> _Work to complete_
Go through the listing below and show each line that has the word "padding".

(Supplied information)

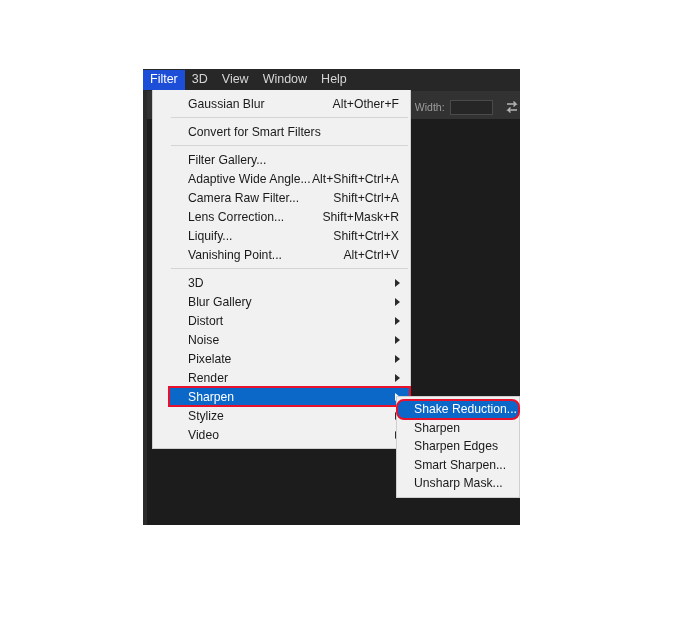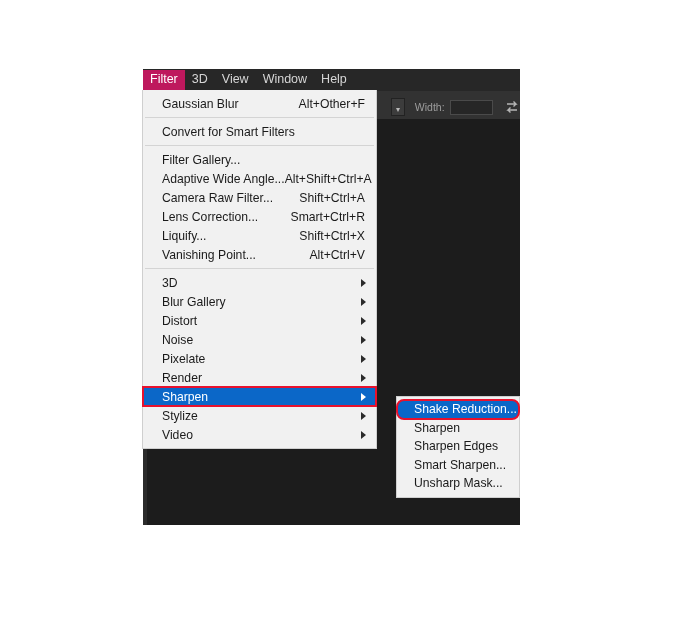--- a/index.html
+++ b/index.html
@@ -68,7 +68,7 @@
     white-space: nowrap;
   }
   .menubar-item.active {
-    background: #be185d;
+    background: #1d4ed8;
     color: #ffffff;
   }
 

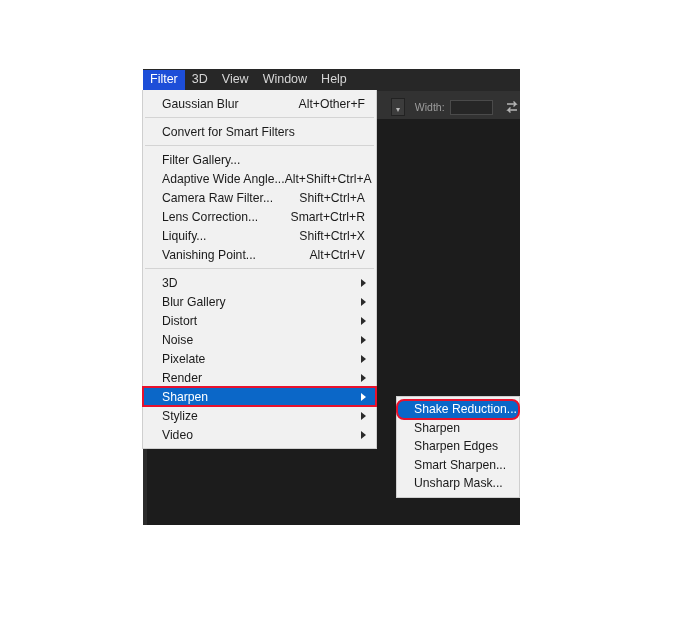--- a/index.html
+++ b/index.html
@@ -122,15 +122,15 @@
   
   #filter-menu {
     position: absolute;
-    left: 142px;
+    left: 152px;
     top: 90px;
-    width: 235px;
+    width: 259px;
     background: #f1f1f1;
     border: 1px solid #cfcfcf;
     border-top: none;
     box-sizing: border-box;
     z-index: 30;
-    padding: 4px 0 4px 0;
+    padding: 4px 0 4px 16px;
   }
   .menu-row {
     position: relative;

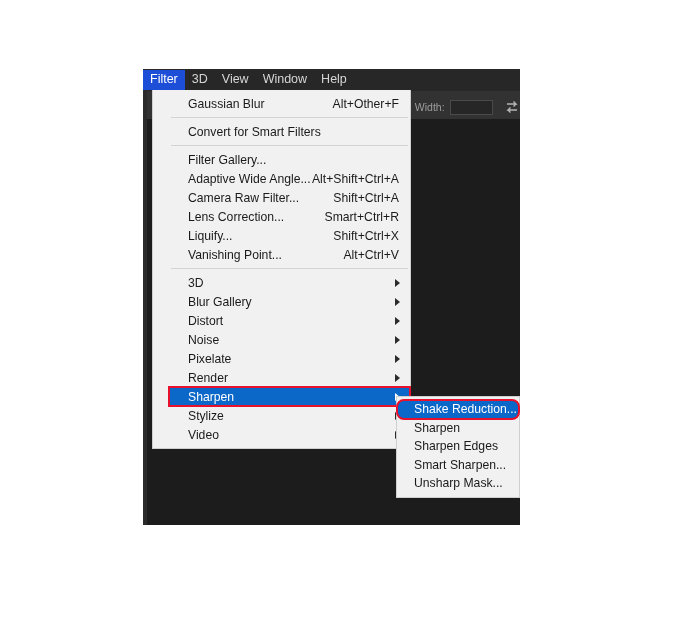--- a/index.html
+++ b/index.html
@@ -263,7 +263,7 @@
   </div>
   <div class="menu-row">
     <span class="label">Lens Correction...</span>
-    <span class="shortcut">Smart+Ctrl+R</span>
+    <span class="shortcut">Shift+Mask+R</span>
   </div>
   <div class="menu-row">
     <span class="label">Liquify...</span>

(End Supplied information)

> _Your solution_
-    padding: 4px 0 4px 0;
+    padding: 4px 0 4px 16px;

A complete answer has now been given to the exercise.